The fire roars in the stove and Mama whispers again in my ear. Okay. I leave my jeans in a pile and walk naked across the old heart-pine floor to her bedroom and open the wardrobe and sure enough, it is a regular boutique of the dead. I choose one of the four dresses hanging there, a navy blue gabardine dress with long sleeves and little white dots in the material. I take some time with my hair, brushing it all out like a cloud around my head. It is growing out now. I put on my tights and my boots but no makeup. Fear God and keep His commandments, for this is the whole duty of man. For God will bring every deed into judgment, with every secret thing, whether good or evil. Every secret thing. This means you, girl. I have never been baptized, a fact which would surprise many who have known me in my life. A secret. It does not take me long to pack up. I am traveling light.

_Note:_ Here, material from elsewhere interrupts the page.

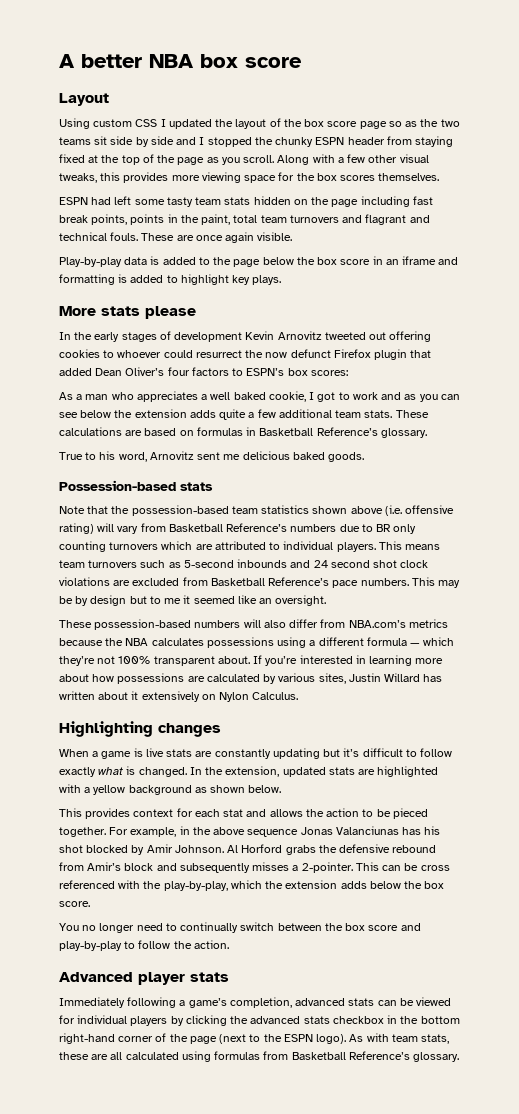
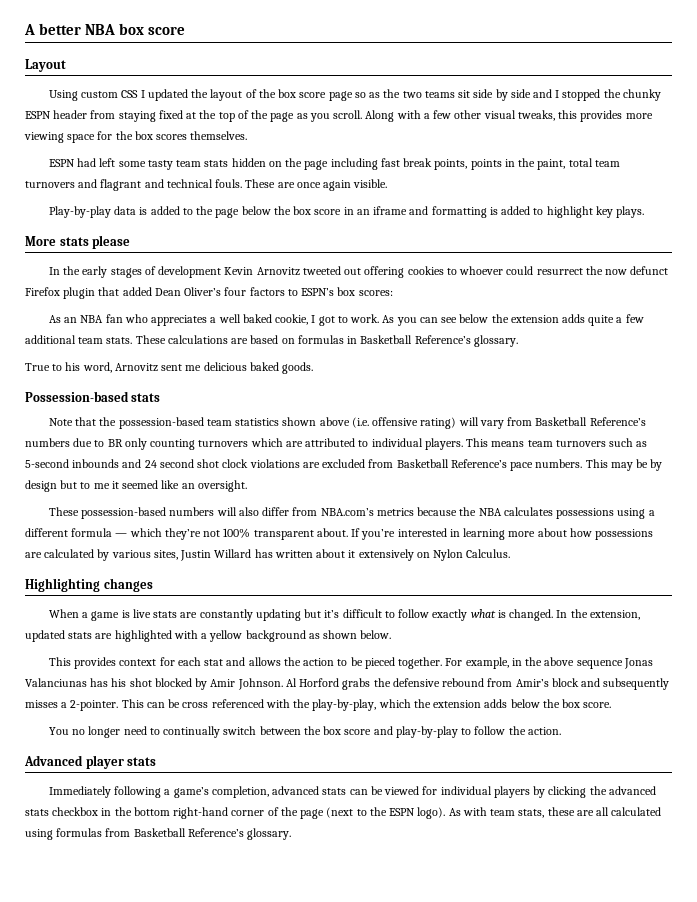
[76,394,109,400] a man -> [64,314,123,323] an NBA fan
[352,392,417,400] work and as -> [350,314,395,323] work. As

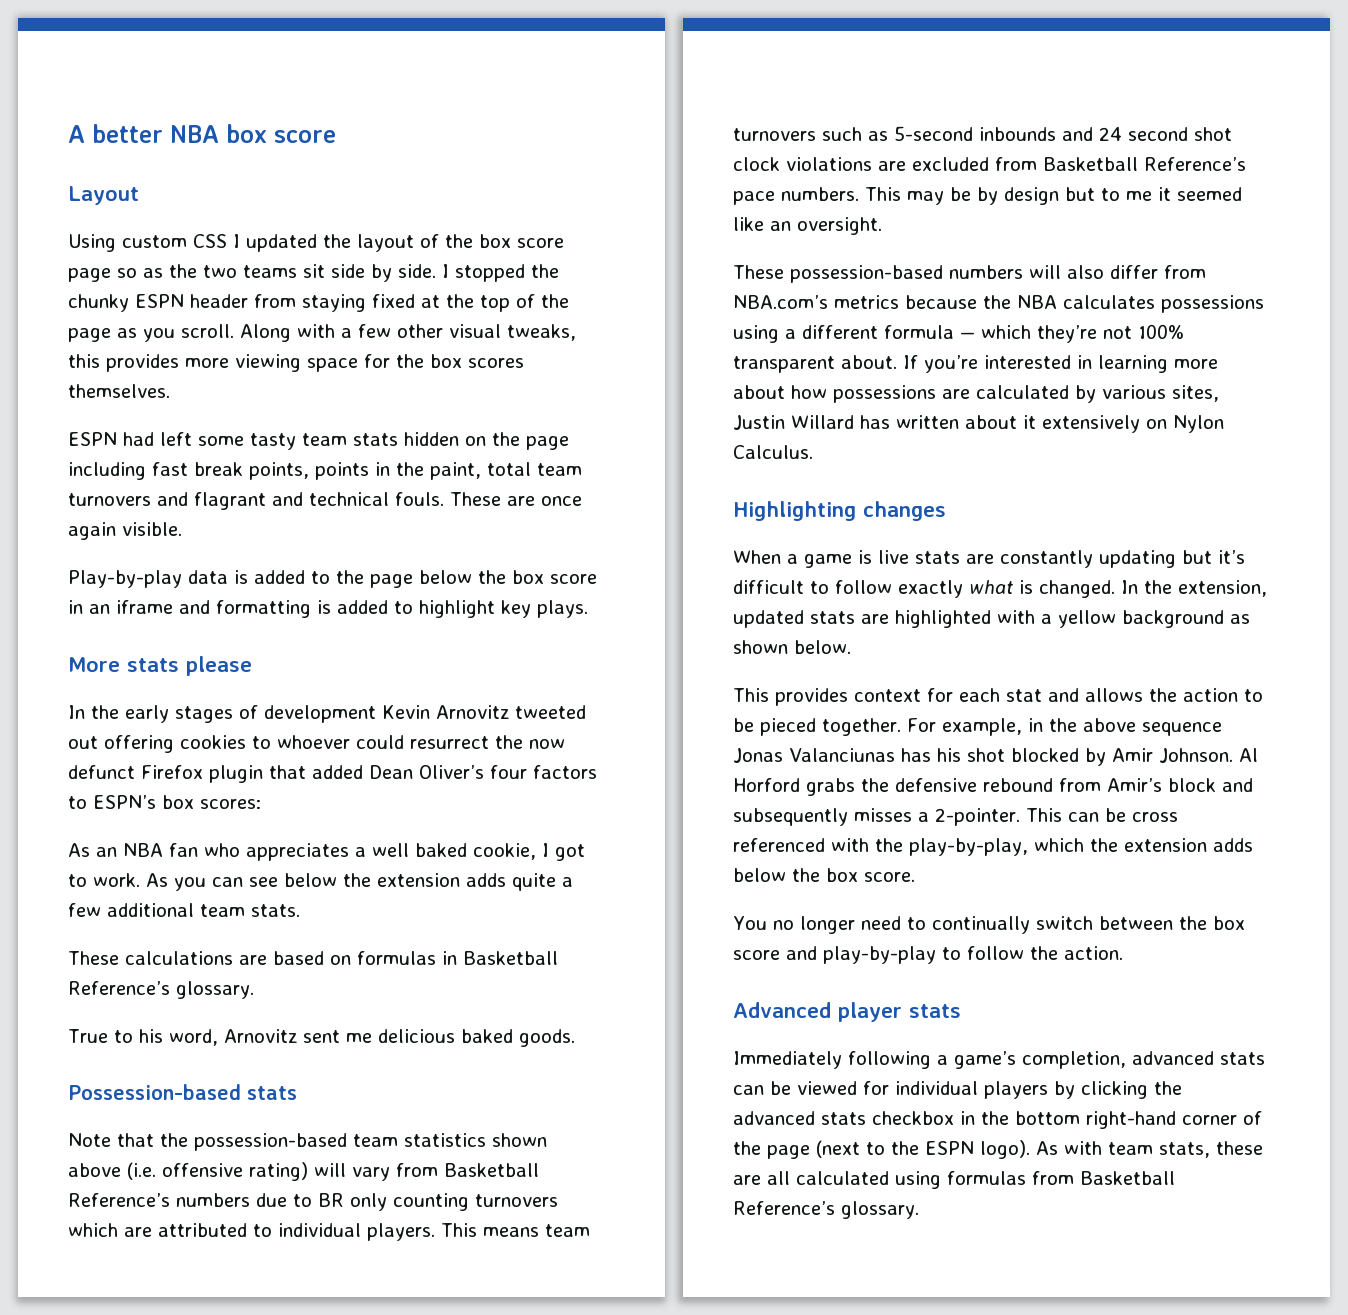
[510,89,552,98] side and -> [398,264,436,278] side.
(133, 340) none -> (300, 910) //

But it is still early, too early for church, so I will sit here yet awhile in the heat from the stove, which is a comfort as Mama always said.
When I leave here this time, it will be for good.
Oh but I remember the day when we first came into North Carolina, me and Billie and Evelyn and Joe Allen and Mama and Daddy and Troy Lee, all of us sitting in a circle in the dirt eating Ruth Duty’s coconut cake while our car burned up before our very eyes and black-eyed Susans were blooming by the side of the road and yellow butterflies fluttered all around. It is so hard for me to believe that Joe Allen is dead now. I can still see that one piece of straight brown hair falling down on his forehead no matter how often he pushed it back. Joe Allen was the best of us all.
I close my eyes to see him drifting in time and maybe I sleep for a little while but then I am awake, suddenly terribly terribly awake, and it is time. The Spirit comes down on me hard like a blow to the top of my head and runs all over my body like lightning. My fingers and toes are on fire. Oh Lord it is hard to breathe and I am scared Lord, I am so scared but I will let my hands do what they are drawing now to do and it does not hurt, it is a joy in the Lord as she said. It is a joy which spreads all through my body, all through this sinful old body of mine.